@@ -2237,7 +2237,7 @@ static void fill_remote_ref_details(struct used_atom *atom, const char *refname,
const char *merge;
merge = remote_ref_for_branch(branch, atom->u.remote_ref.push);
- *s = xstrdup(merge ? merge : "");
+ *s = merge ? merge : xstrdup("");
} else
BUG("unhandled RR_* enum");
}
@@ -632,19 +632,19 @@ const char *pushremote_for_branch(struct branch *branch, int *explicit)
static struct remote *remotes_remote_get(struct remote_state *remote_state,
const char *name);
-const char *remote_ref_for_branch(struct branch *branch, int for_push)
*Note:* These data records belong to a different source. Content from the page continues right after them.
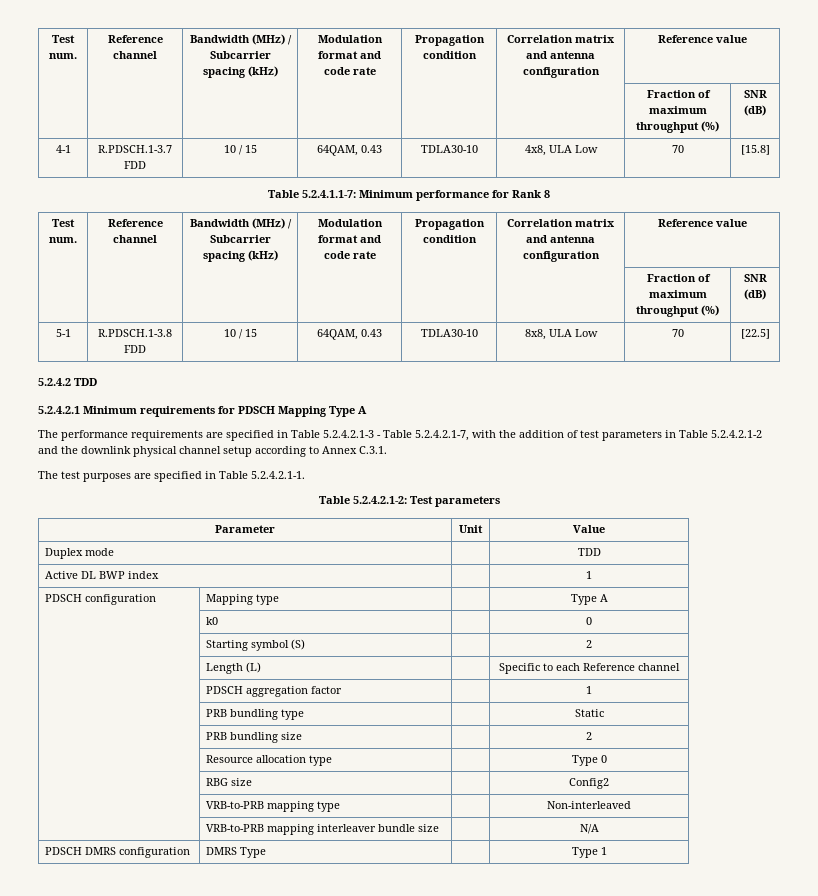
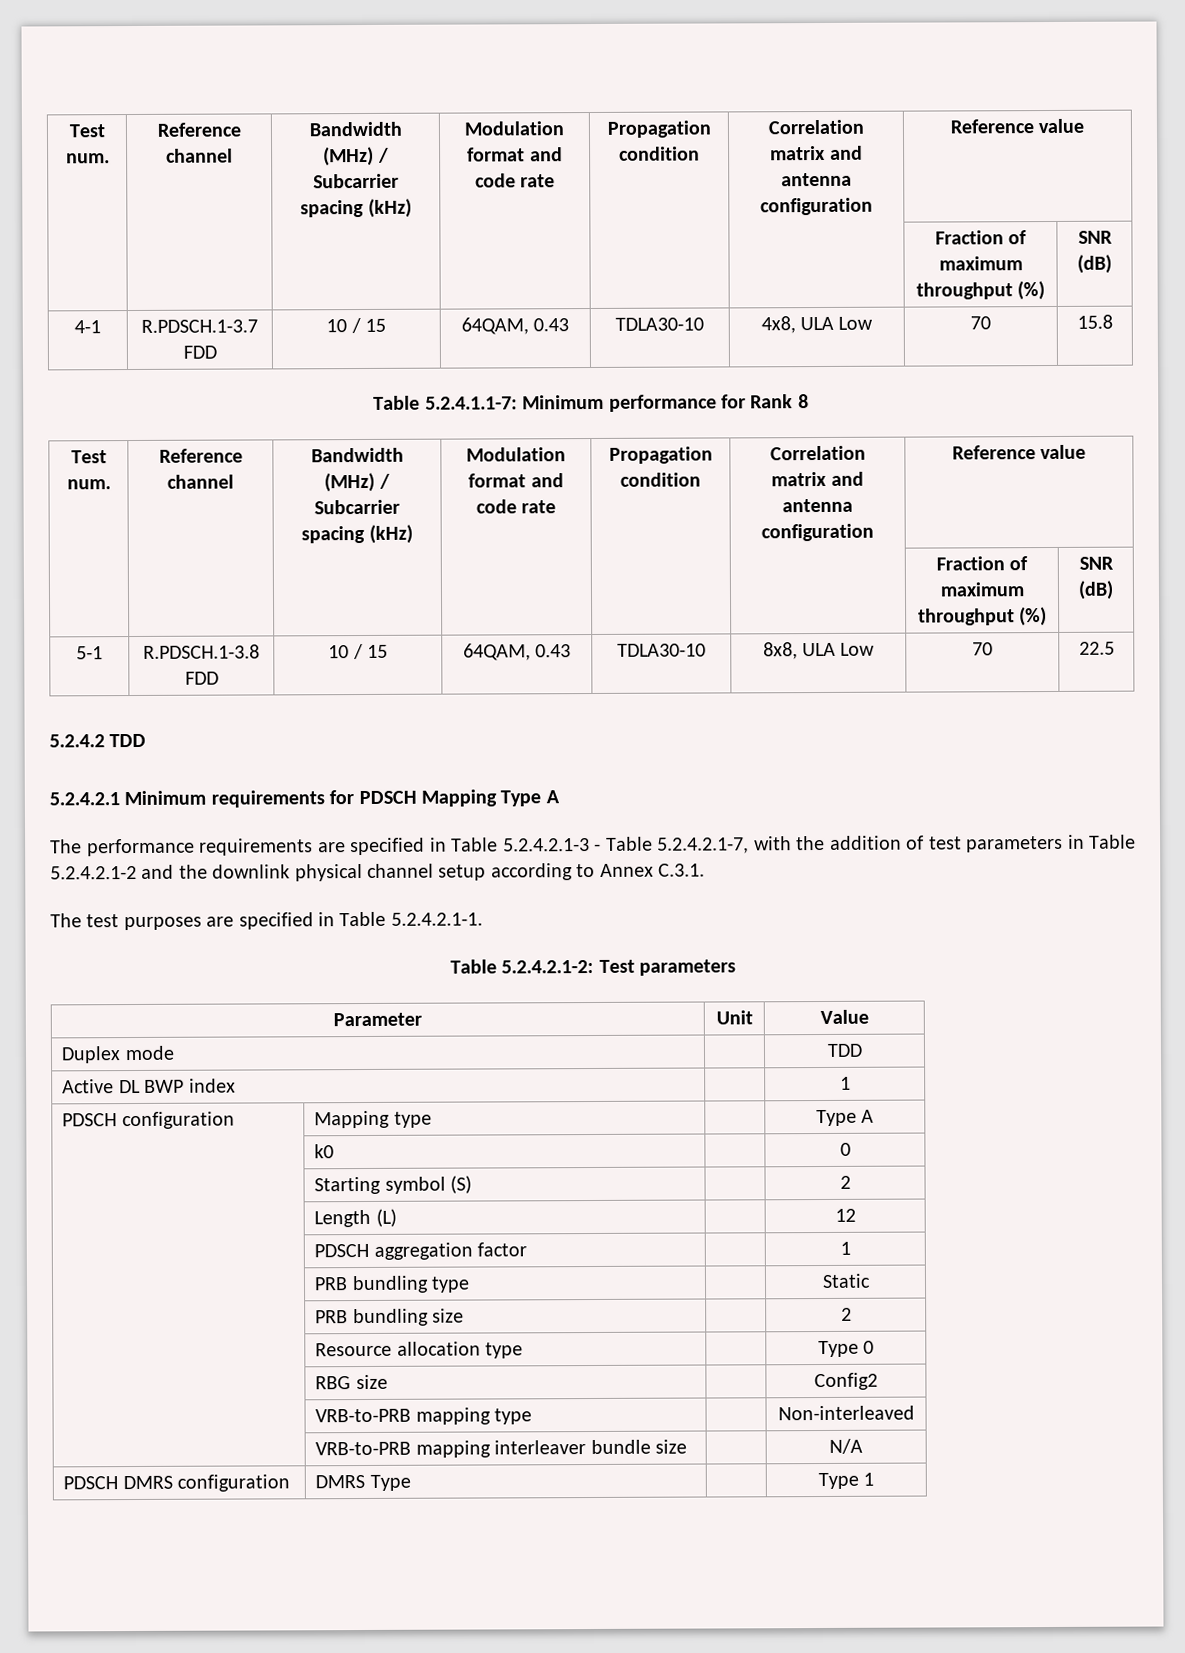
- 4-1 | R.PDSCH.1-3.7 FDD | 10 / 15 | 64QAM, 0.43 | TDLA30-10 | 4x8, ULA Low | 70 | [15.8]
+ 4-1 | R.PDSCH.1-3.7 FDD | 10 / 15 | 64QAM, 0.43 | TDLA30-10 | 4x8, ULA Low | 70 | 15.8
- 5-1 | R.PDSCH.1-3.8 FDD | 10 / 15 | 64QAM, 0.43 | TDLA30-10 | 8x8, ULA Low | 70 | [22.5]
+ 5-1 | R.PDSCH.1-3.8 FDD | 10 / 15 | 64QAM, 0.43 | TDLA30-10 | 8x8, ULA Low | 70 | 22.5
- | Length (L) | | Specific to each Reference channel
+ | Length (L) | | 12

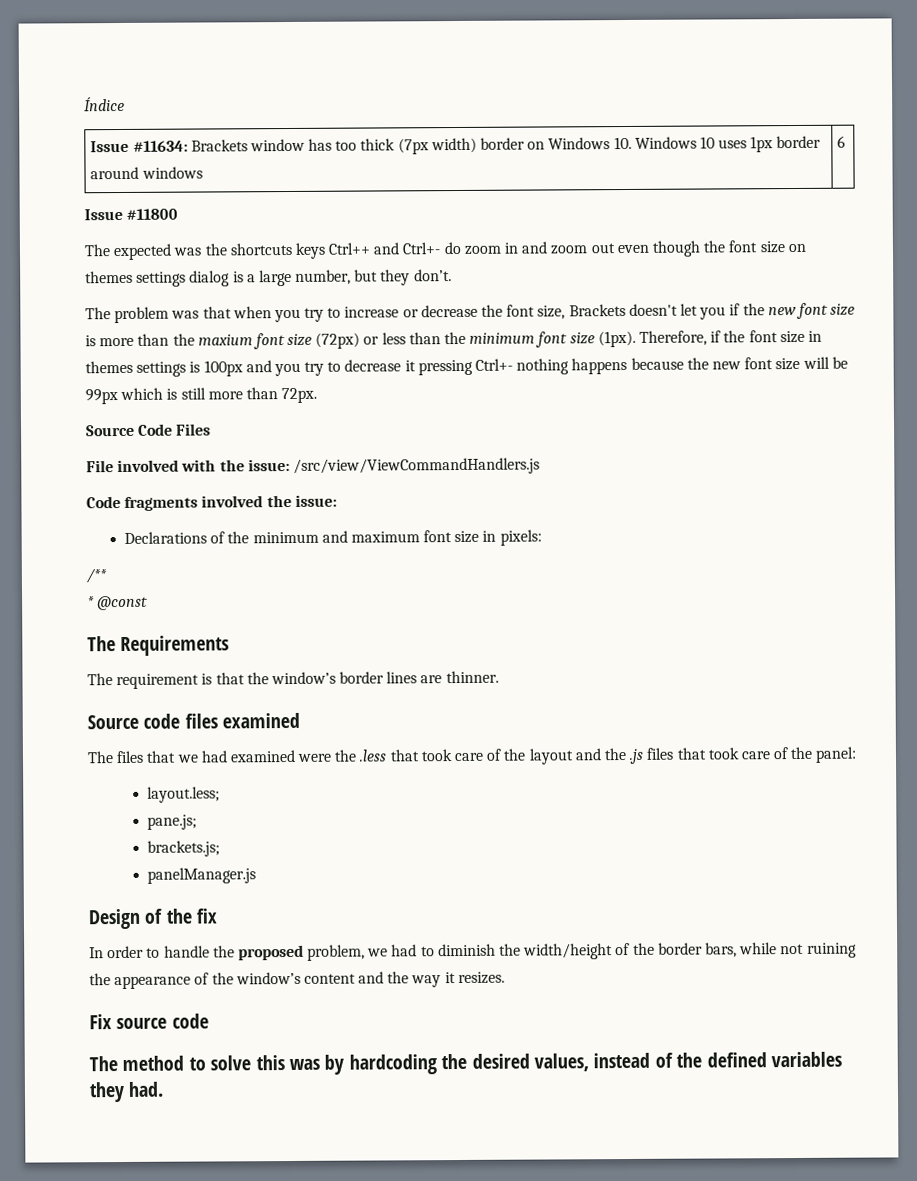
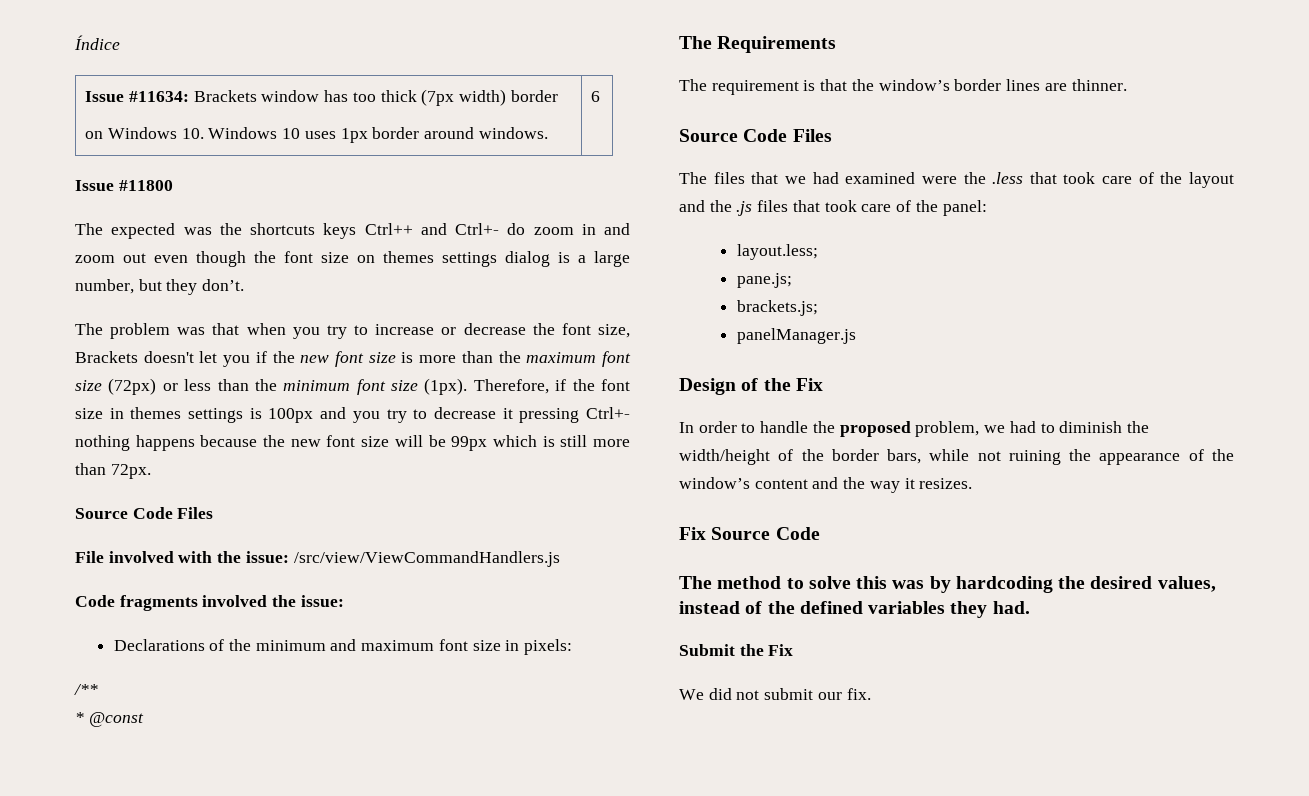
- Issue #11634: Brackets window has too thick (7px width) border on Windows 10. Windows 10 uses 1px border around windows | 6
+ Issue #11634: Brackets window has too thick (7px width) border
+ on Windows 10. Windows 10 uses 1px border around windows. | 6
- The problem was that when you try to increase or decrease the font size, Brackets doesn't let you if the new font size is more than the maxium font size (72px) or less than the minimum font size (1px).
+ The problem was that when you try to increase or decrease the font size, Brackets doesn't let you if the new font size is more than the maximum font size (72px) or less than the minimum font size (1px).
  The requirement is that the window’s border lines are thinner.
- Source code files examined
+ Source Code Files
- Design of the fix
+ Design of the Fix
- Fix source code
+ Fix Source Code
+ Submit the Fix
+ We did not submit our fix.

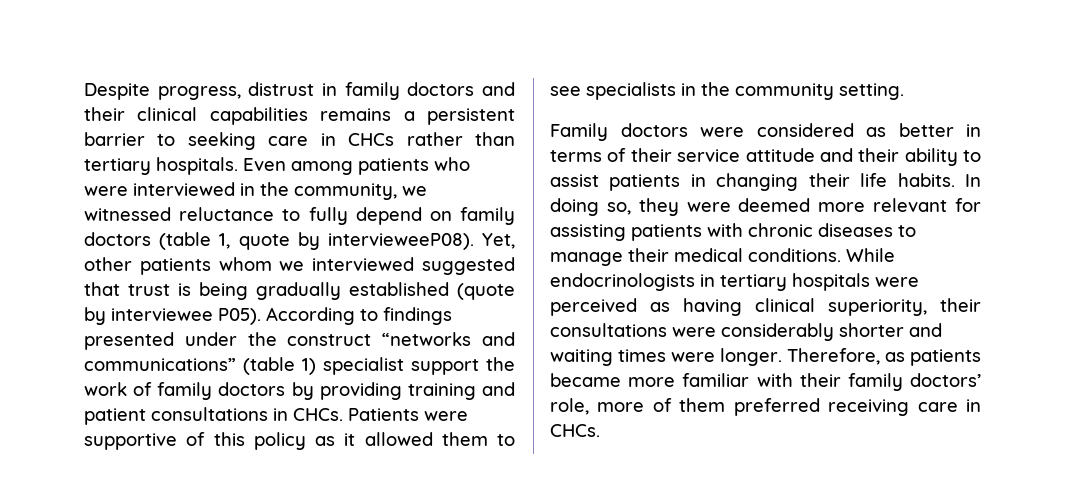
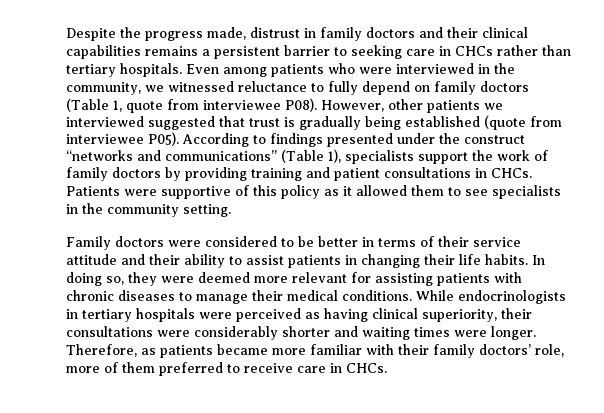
- Despite progress, distrust in family doctors and their clinical capabilities remains a persistent barrier to seeking care in CHCs rather than tertiary hospitals.
+ Despite the progress made, distrust in family doctors and their clinical capabilities remains a persistent barrier to seeking care in CHCs rather than tertiary hospitals.
- Even among patients who were interviewed in the community, we witnessed reluctance to fully depend on family doctors (table 1, quote by intervieweeP08). Yet, other patients whom we interviewed suggested that trust is being gradually established (quote by interviewee P05).
+ Even among patients who were interviewed in the community, we witnessed reluctance to fully depend on family doctors (Table 1, quote from interviewee P08). However, other patients we interviewed suggested that trust is gradually being established (quote from interviewee P05).
- According to findings presented under the construct “networks and communications” (table 1) specialist support the work of family doctors by providing training and patient consultations in CHCs.
+ According to findings presented under the construct “networks and communications” (Table 1), specialists support the work of family doctors by providing training and patient consultations in CHCs.
- Family doctors were considered as better in terms of their service attitude and their ability to assist patients in changing their life habits.
+ Family doctors were considered to be better in terms of their service attitude and their ability to assist patients in changing their life habits.
- Therefore, as patients became more familiar with their family doctors’ role, more of them preferred receiving care in CHCs.
+ Therefore, as patients became more familiar with their family doctors’ role, more of them preferred to receive care in CHCs.

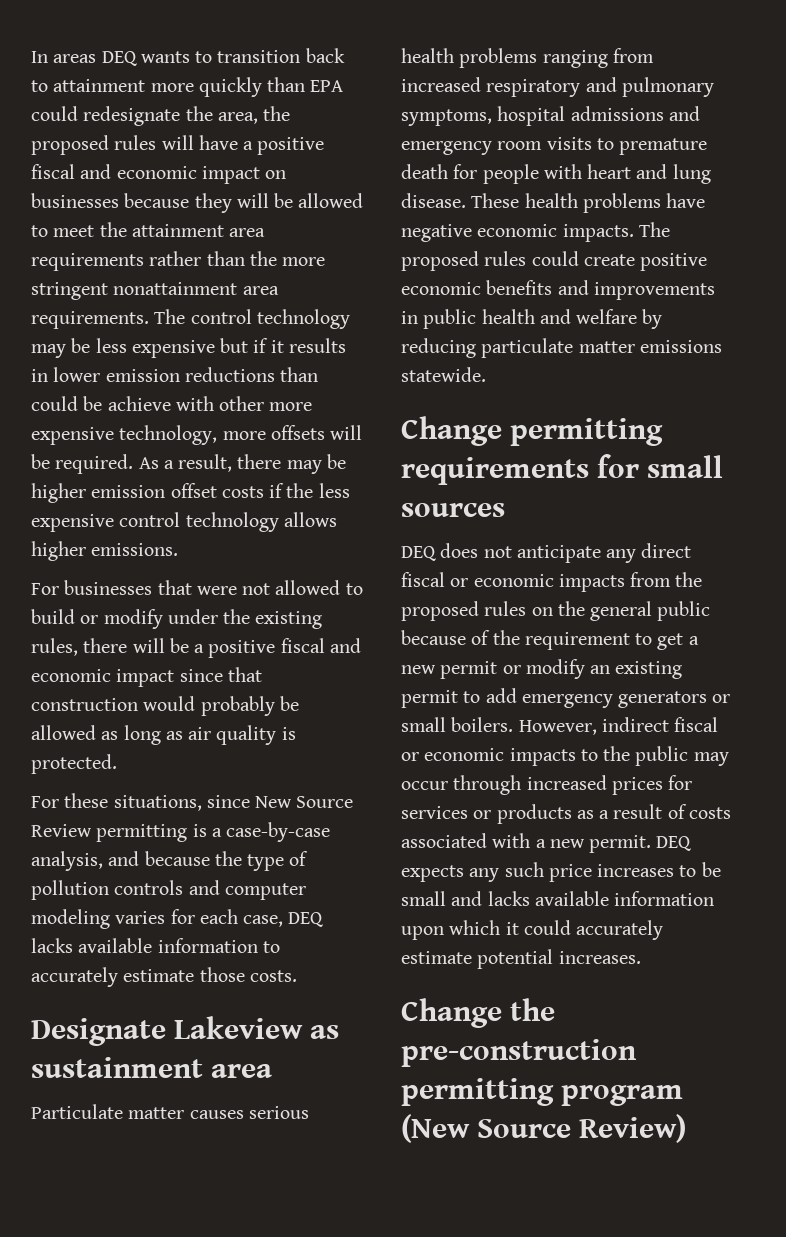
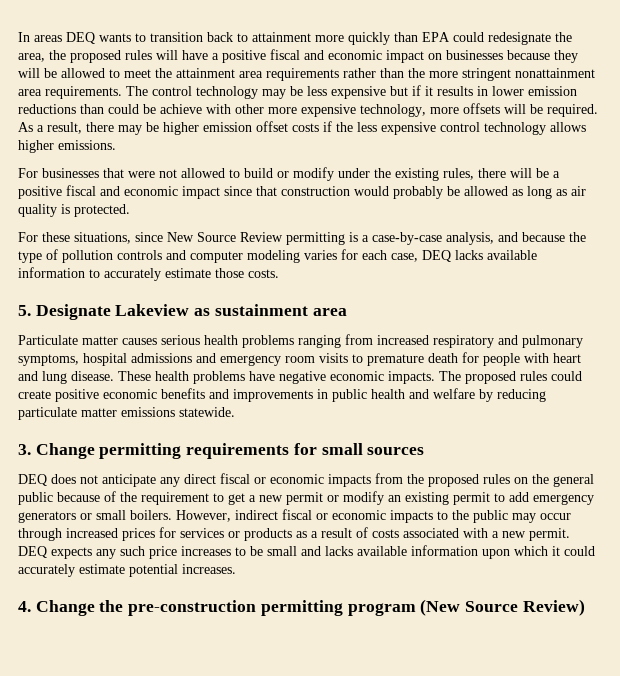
- Designate Lakeview as sustainment area
+ 5. Designate Lakeview as sustainment area
- Change permitting requirements for small sources
+ 3. Change permitting requirements for small sources
- Change the pre-construction permitting program (New Source Review)
+ 4. Change the pre-construction permitting program (New Source Review)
+char *remote_ref_for_branch(struct branch *branch, int for_push)
{
read_config(the_repository, 0);
die_on_missing_branch(the_repository, branch);
if (branch) {
if (!for_push) {
if (branch->merge_nr) {
- return branch->merge_name[0];
+ return xstrdup(branch->merge_name[0]);
}
} else {
- const char *dst,
- *remote_name = remotes_pushremote_for_branch(
+ char *dst;
+ const char *remote_name = remotes_pushremote_for_branch(
the_repository->remote_state, branch,
NULL);
struct remote *remote = remotes_remote_get(
@@ -329,7 +329,7 @@ struct branch {
struct branch *branch_get(const char *name);
const char *remote_for_branch(struct branch *branch, int *explicit);
const char *pushremote_for_branch(struct branch *branch, int *explicit);
-const char *remote_ref_for_branch(struct branch *branch, int for_push);
+char *remote_ref_for_branch(struct branch *branch, int for_push);
/* returns true if the given branch has merge configuration given. */
int branch_has_merge_config(struct branch *branch);
When we expand the %(upstream) or %(push) placeholders, we rely on remote.c's remote_ref_for_branch() to fill in the ":refname" argument. But that function has confusing memory ownership semantics: it may or may not return an allocated string, depending on whether we are in "upstream" mode or "push" mode. The caller in ref-filter.c always duplicates the result, meaning that we leak the original in the case of %(push:refname). To solve this, let's make the return value from remote_ref_for_branch() consistent, by always returning an allocated pointer. Note that the switch to returning a non-const pointer has a ripple effect inside the function, too. We were storing the "dst" result as a const pointer, too, even though it is always allocated! It is the return value from apply_refspecs(), which is always a non-const allocated string. And then on the caller side in ref-filter.c (and this is the only caller at all), we just need to avoid the extra duplication when the return value is non-NULL. This clears up one case that LSan finds in t6300, but there are more. Signed-off-by: Jeff King <peff@peff.net> --- ref-filter.c | 2 +- remote.c | 8 ++++---- remote.h | 2 +- 3 files changed, 6 insertions(+), 6 deletions(-)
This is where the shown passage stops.